Many data-driven projects involve extracting data from various sources, such as CSV and XML files, and transforming it for analysis or storage. However, ensuring the quality and integrity of this data throughout the process can be challenging. Schema validation and testing are essential steps to validate and correct data discrepancies before loading it into a data warehouse or database.

Project Goals

The goal of this project is to develop an ELT (Extract, Load, Transform) framework to leverage advanced data techniques for data validation and transformation. Our approach is methodical and spans five critical phases:

  1. Extracting data and performing schema validation using PyDantic:

    • We processed data extracted from web scrapes and CSV files, and parsed metadata along with content from TEI-XML files, which were processed using Grobid.
    • To ensure data integrity, we utilized PyDantic for defining data classes, implementing validations against a custom schema.
    • This included various checks, such as hierarchy levels, identifier formats, and the correctness of URLs, using regular expressions among others.
  2. Writing pytests to ensure the quality of data:

    • To guarantee the data met our standards, we developed a suite of pytest cases.
    • These tests, both positive and negative, were crafted around the previously established validation rules to thoroughly vet the data integrity.
  3. Correcting invalid data and generating clean CSVs post-validation:

    • Following the testing phase, our focus shifted to refining the data.
    • We corrected discrepancies identified during validation, resulting in the generation of cleaned CSV files.
    • These refined datasets were poised for further processing and analysis.
  4. Loading the cleaned data into Snowflake:

    • In the next phase, we meticulously designed a schema in Snowflake to mirror the structure of the cleansed data.
    • This prepared dataset was then efficiently loaded into Snowflake, setting the stage for advanced data exploration and analysis.
  5. Performing transformations on Snowflake data using DBT

    • Leveraging the power of DBT connected to Snowflake, we embarked on a series of data transformations.
    • This process involved creating models, materializing these models, and conducting tests.
    • After rigorous testing, the models were deployed into both test and production environments, ensuring the data was optimized for actionable insights.

Architecture:

Alt text

Data Sources

The data sources utilized in this assignment are as follows:

  1. CFA Institute’s Website: The primary source for extracting finance professional development materials, including introductions, learning outcomes, and summaries of various topics.
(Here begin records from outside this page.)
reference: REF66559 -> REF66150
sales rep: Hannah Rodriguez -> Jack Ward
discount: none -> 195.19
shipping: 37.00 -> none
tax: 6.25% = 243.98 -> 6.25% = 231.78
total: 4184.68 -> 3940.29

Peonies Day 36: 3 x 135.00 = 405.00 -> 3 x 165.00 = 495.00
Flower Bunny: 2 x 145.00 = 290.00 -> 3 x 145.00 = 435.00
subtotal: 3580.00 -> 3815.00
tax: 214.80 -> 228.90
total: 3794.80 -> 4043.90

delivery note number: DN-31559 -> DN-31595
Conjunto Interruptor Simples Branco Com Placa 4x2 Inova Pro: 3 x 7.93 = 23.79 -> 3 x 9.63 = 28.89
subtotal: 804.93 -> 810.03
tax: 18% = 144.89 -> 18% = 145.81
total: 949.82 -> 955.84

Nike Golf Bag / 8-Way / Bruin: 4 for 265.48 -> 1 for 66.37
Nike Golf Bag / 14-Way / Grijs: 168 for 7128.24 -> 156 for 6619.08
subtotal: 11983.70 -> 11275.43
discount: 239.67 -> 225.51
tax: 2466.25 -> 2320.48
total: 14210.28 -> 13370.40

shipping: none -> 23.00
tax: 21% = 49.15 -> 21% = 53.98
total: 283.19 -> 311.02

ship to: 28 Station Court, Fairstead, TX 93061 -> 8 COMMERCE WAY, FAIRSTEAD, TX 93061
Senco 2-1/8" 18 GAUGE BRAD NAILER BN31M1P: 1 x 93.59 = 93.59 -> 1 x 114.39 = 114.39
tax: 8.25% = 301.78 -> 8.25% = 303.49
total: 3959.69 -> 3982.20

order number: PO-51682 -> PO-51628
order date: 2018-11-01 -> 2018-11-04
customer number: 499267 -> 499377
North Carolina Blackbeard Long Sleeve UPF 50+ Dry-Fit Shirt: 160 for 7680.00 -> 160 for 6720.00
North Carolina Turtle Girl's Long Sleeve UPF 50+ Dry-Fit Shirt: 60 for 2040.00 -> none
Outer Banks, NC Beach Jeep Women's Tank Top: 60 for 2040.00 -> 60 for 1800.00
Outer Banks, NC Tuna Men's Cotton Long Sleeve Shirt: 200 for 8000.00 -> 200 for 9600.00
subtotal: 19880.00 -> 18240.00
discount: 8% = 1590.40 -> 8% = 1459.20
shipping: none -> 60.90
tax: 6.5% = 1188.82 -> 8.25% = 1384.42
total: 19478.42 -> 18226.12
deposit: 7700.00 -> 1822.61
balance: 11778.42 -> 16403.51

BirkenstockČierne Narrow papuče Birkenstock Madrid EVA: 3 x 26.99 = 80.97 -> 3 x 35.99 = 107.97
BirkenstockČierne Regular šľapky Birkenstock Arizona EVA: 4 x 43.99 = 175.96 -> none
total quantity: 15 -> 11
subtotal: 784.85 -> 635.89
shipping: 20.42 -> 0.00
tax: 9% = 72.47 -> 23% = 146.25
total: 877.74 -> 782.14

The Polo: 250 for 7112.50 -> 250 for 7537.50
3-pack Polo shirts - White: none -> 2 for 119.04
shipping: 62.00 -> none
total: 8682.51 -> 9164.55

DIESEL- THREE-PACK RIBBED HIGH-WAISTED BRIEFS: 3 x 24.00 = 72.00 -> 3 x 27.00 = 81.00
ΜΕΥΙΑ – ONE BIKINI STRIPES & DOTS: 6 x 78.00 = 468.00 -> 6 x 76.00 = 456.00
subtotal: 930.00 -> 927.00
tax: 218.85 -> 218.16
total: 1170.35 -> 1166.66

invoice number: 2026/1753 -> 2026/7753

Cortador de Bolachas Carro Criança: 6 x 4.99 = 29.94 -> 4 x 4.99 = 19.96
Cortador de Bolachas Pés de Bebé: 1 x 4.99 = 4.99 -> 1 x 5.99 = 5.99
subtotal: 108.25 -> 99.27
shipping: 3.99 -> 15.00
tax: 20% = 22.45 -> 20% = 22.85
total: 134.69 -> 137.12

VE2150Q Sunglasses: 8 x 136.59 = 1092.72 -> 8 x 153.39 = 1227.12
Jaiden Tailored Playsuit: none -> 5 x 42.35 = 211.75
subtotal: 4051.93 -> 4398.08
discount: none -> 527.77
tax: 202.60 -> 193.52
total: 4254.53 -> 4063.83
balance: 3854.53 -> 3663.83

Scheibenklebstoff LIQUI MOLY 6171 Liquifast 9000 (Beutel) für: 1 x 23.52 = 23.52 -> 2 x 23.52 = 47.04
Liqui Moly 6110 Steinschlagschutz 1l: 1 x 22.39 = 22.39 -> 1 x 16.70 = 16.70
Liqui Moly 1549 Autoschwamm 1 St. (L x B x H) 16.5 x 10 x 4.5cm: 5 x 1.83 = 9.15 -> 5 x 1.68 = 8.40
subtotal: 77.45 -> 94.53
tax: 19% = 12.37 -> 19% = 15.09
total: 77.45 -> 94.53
  2. PDF Documents: These documents are Accessed through direct links on the CFA Institute's website and provide in-depth outlines and detailed content on specific finance-related topics.

These sources are pivotal for creating a rich dataset and extracting valuable insights for the finance professional community.

Pre-requisites

Before running this project, ensure you have the following prerequisites set up:

  • Python: Ensure Python is installed on your system.

  • Virtual Environment: Set up a virtual environment to manage dependencies and isolate your project's environment from other Python projects. You can create a virtual environment using virtualenv or venv.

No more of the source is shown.